Продолжая улыбаться, Толя покачал головой:
– Хуже, девочка. Лучше мне уже не станет. Никогда.
– Что за чушь ты несешь? – возмутилась Лена. – Опять хочешь меня напугать?
Томский привстал и крепко обнял жену.
– Пришла настоящая беда. Нам надо попрощаться.
– Ты опять уходишь? Оставляешь меня?
– Можно сказать и так, – Толя бережно коснулся ладонями подбородка жены, приподнял его и поцеловал Елену. – Когда ты все узнаешь, я буду очень далеко. Это все, что я могу сказать. Мне пора.
Томский снял руки жены со своих плеч и встал.
– Прости меня, Лен. Я был не слишком хорошим мужем.
У двери Толя обернулся. Он хотел запомнить Лену такой, как сейчас. До того, когда она все узнает. Глаза жены были широко раскрыты от удивления, губы шевелились. Она силилась что-то сказать. Толик поспешил выйти, чтобы не слышать слов, которые могли бы сделать его слабым. Выбить почву из-под ног в самый ответственный момент.
Русаков был у себя. Один, что очень обрадовало Толика. Он хотел сделать признание без посторонних. Так, чтобы комиссар не принял откровение за шутку.

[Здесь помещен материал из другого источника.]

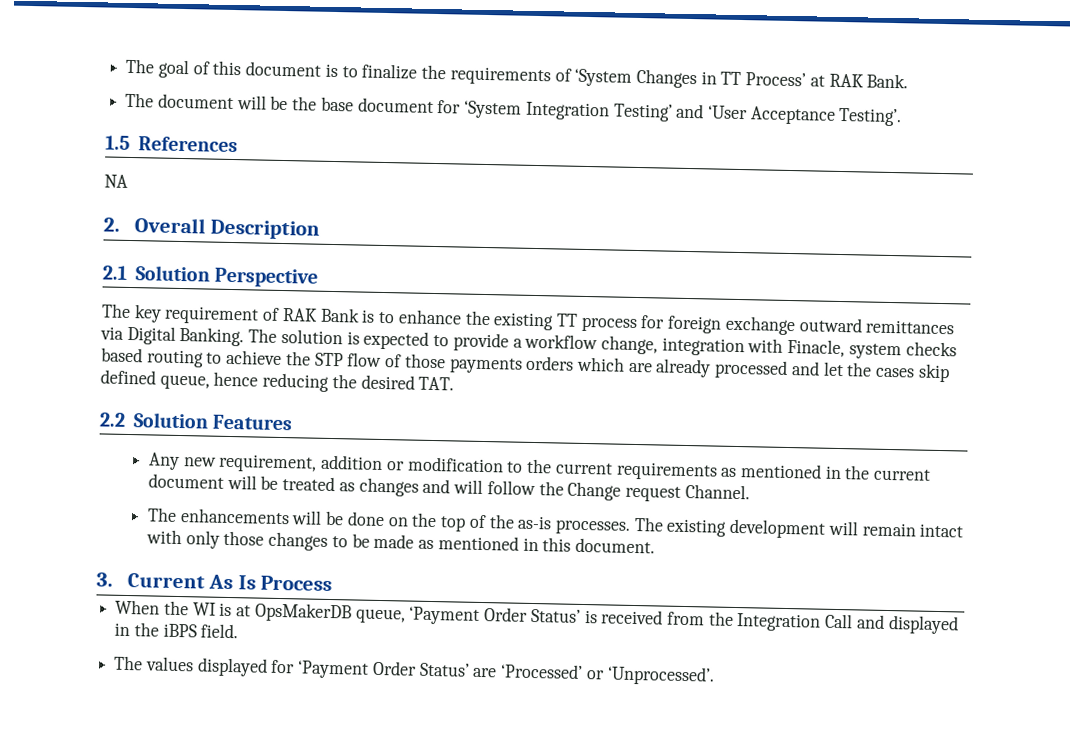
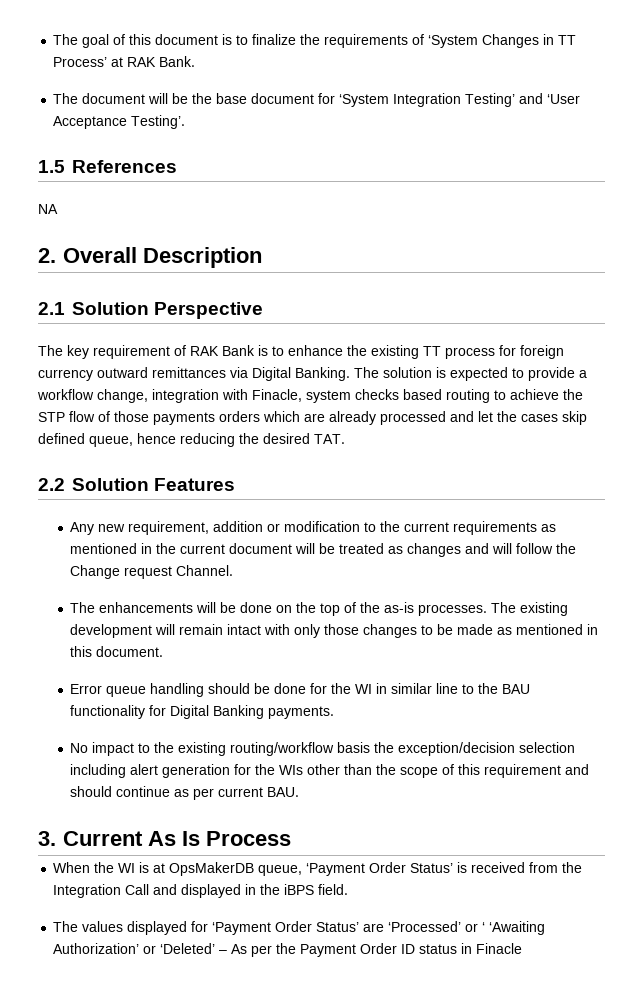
- The key requirement of RAK Bank is to enhance the existing TT process for foreign exchange outward remittances via Digital Banking.
+ The key requirement of RAK Bank is to enhance the existing TT process for foreign currency outward remittances via Digital Banking.
+ Error queue handling should be done for the WI in similar line to the BAU functionality for Digital Banking payments.
+ No impact to the existing routing/workflow basis the exception/decision selection including alert generation for the WIs other than the scope of this requirement and should continue as per current BAU.
- The values displayed for ‘Payment Order Status’ are ‘Processed’ or ‘Unprocessed’.
+ The values displayed for ‘Payment Order Status’ are ‘Processed’ or ‘ ‘Awaiting Authorization’ or ‘Deleted’ – As per the Payment Order ID status in Finacle

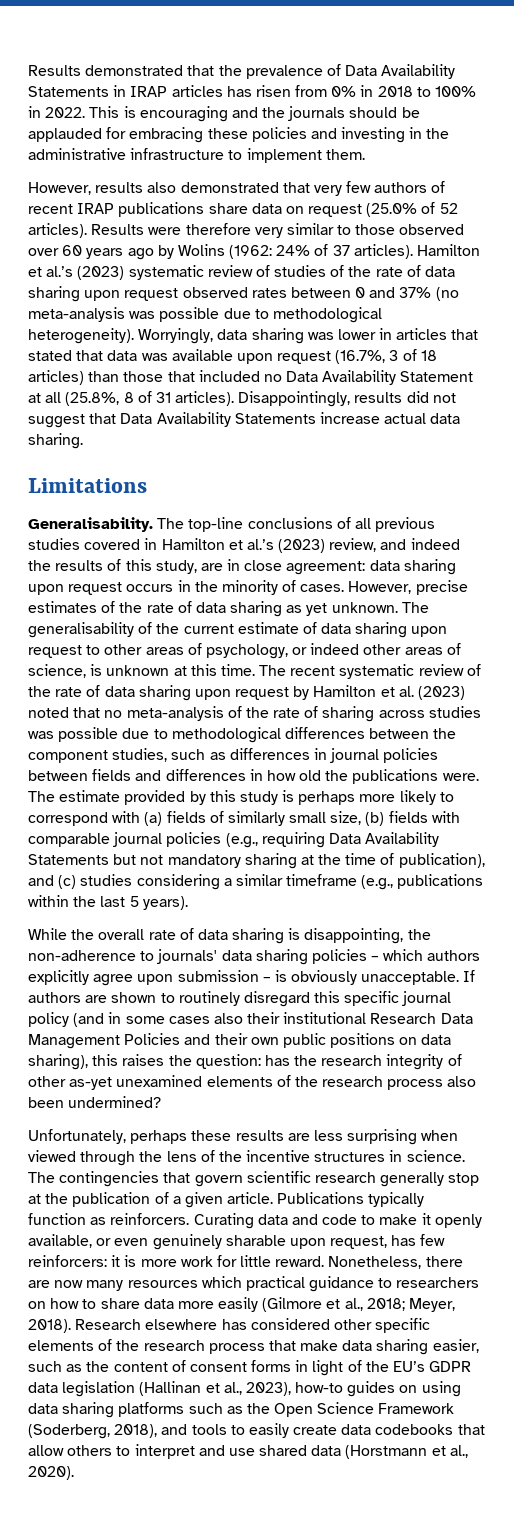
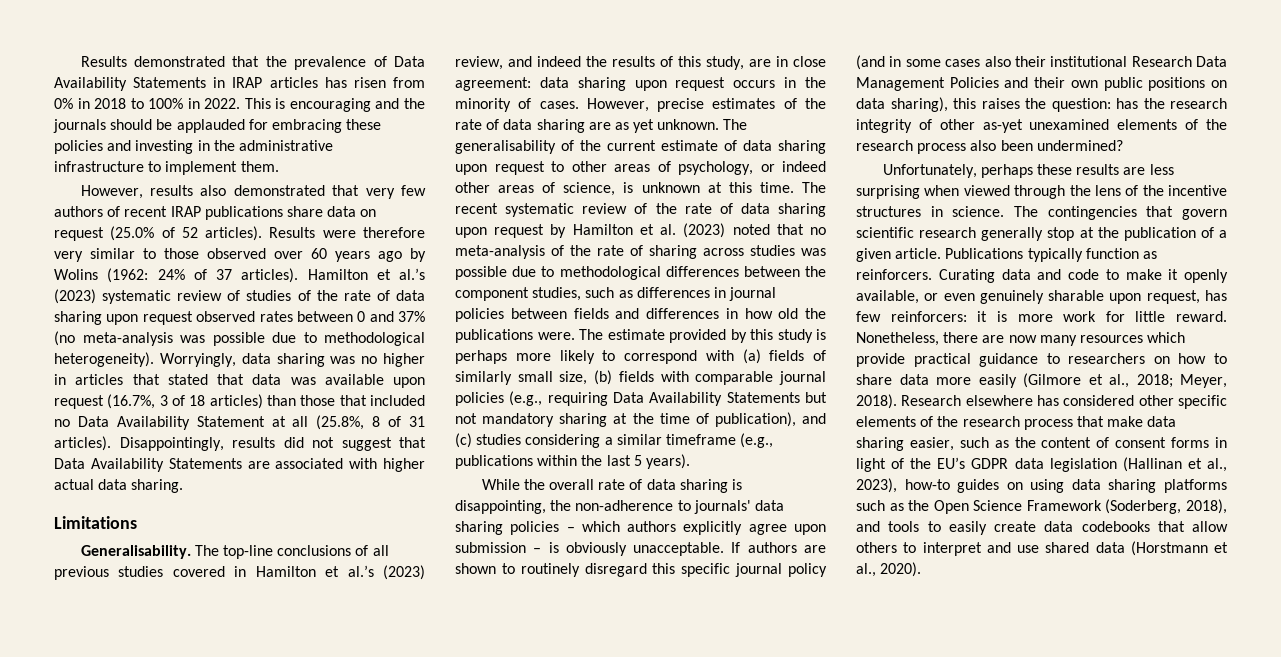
- Worryingly, data sharing was lower in articles that stated that data was available upon request (16.7%, 3 of 18 articles) than those that included no Data Availability Statement at all (25.8%, 8 of 31 articles).
+ Worryingly, data sharing was no higher in articles that stated that data was available upon request (16.7%, 3 of 18 articles) than those that included no Data Availability Statement at all (25.8%, 8 of 31 articles).
- Disappointingly, results did not suggest that Data Availability Statements increase actual data sharing.
+ Disappointingly, results did not suggest that Data Availability Statements are associated with higher actual data sharing.
- However, precise estimates of the rate of data sharing as yet unknown.
+ However, precise estimates of the rate of data sharing are as yet unknown.
- Nonetheless, there are now many resources which practical guidance to researchers on how to share data more easily (Gilmore et al., 2018; Meyer, 2018).
+ Nonetheless, there are now many resources which provide practical guidance to researchers on how to share data more easily (Gilmore et al., 2018; Meyer, 2018).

«Без посторонних? А разве в этом кабинете собирались посторонние? Сюда приходили те, кого ты считал своими лучшими друзьями. А теперь у тебя больше нет друзей. Отныне и навсегда посторонними для тебя будут все. И ты – для всех…»
Увидев Томского, комиссар улыбнулся:
– Ну вот. Не скажу, что выглядишь огурцом, но смотришься вполне сносно. Знаешь, товарищ Томский, когда все закончится, я покажу тебя одному врачу. Говорят, что он без всяких лекарств творит чудеса. Обязательно поставит тебя на ноги.
– Все уже закончилось. Мистер Хайд не нуждается в помощи доктора Джекила, – глухо ответил Толик. – Ты, товарищ Русаков, был абсолютно прав насчет клетки. Она понадобилась нам даже раньше, чем ты предполагал.
– Гм. Ты… вычислил убийцу?
– Да, – Томский рванул ворот куртки. На пол посыпались пуговицы, лопнула ткань. – Убийца перед тобой, комиссар.